╭─ SUPPLIED MATERIAL

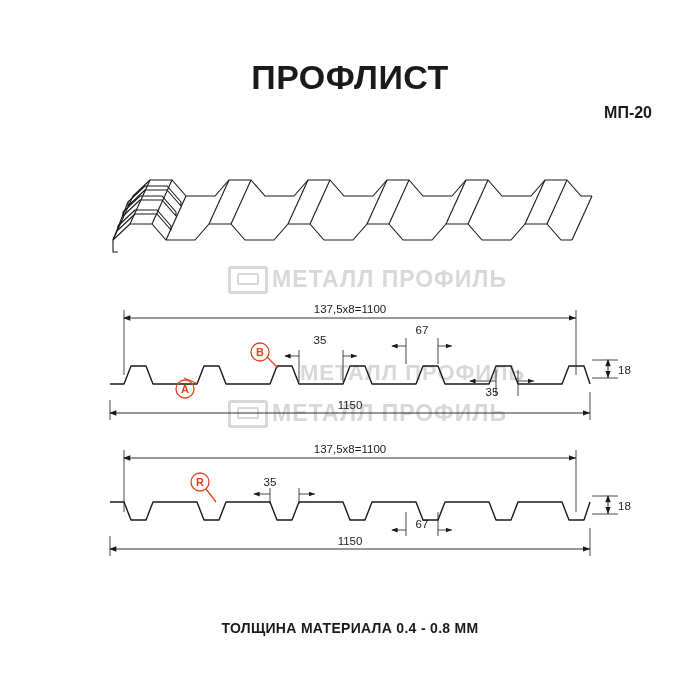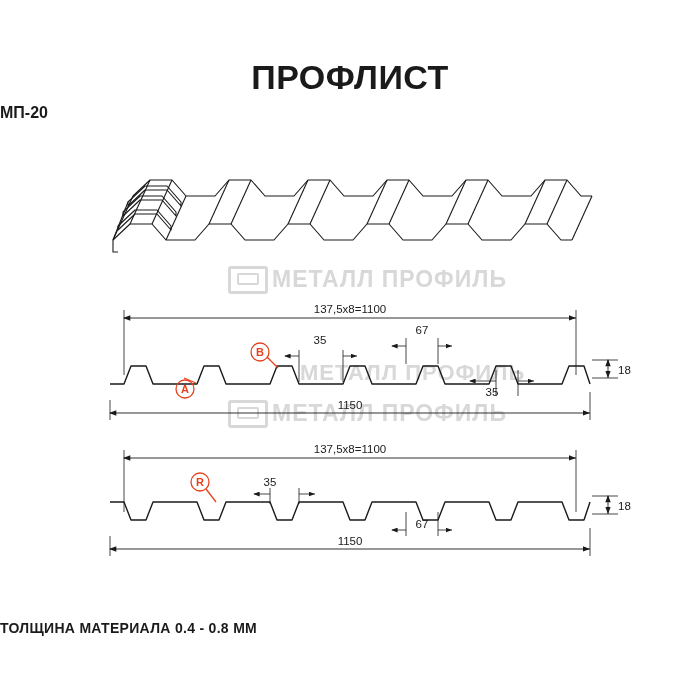--- a/index.html
+++ b/index.html
@@ -38,7 +38,7 @@
     top: 104px;
     left: 0;
     width: 652px;
-    text-align: left;
+    text-align: right;
     font-size: 16px;
     font-weight: bold;
     color: #1a1a1a;

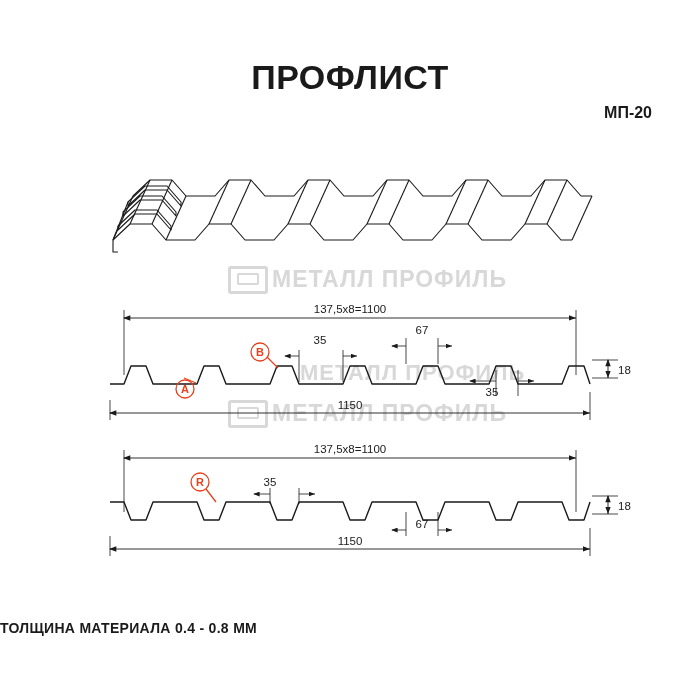--- a/index.html
+++ b/index.html
@@ -48,7 +48,7 @@
     top: 620px;
     left: 0;
     width: 700px;
-    text-align: left;
+    text-align: center;
     font-size: 14px;
     font-weight: bold;
     letter-spacing: 0.3px;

╰─

WHAT TO WORK ON:
Out of the data above, return each line where the word "align" can be found.

FINISHED EXERCISE:
-    text-align: left;
+    text-align: right;
-    text-align: left;
+    text-align: center;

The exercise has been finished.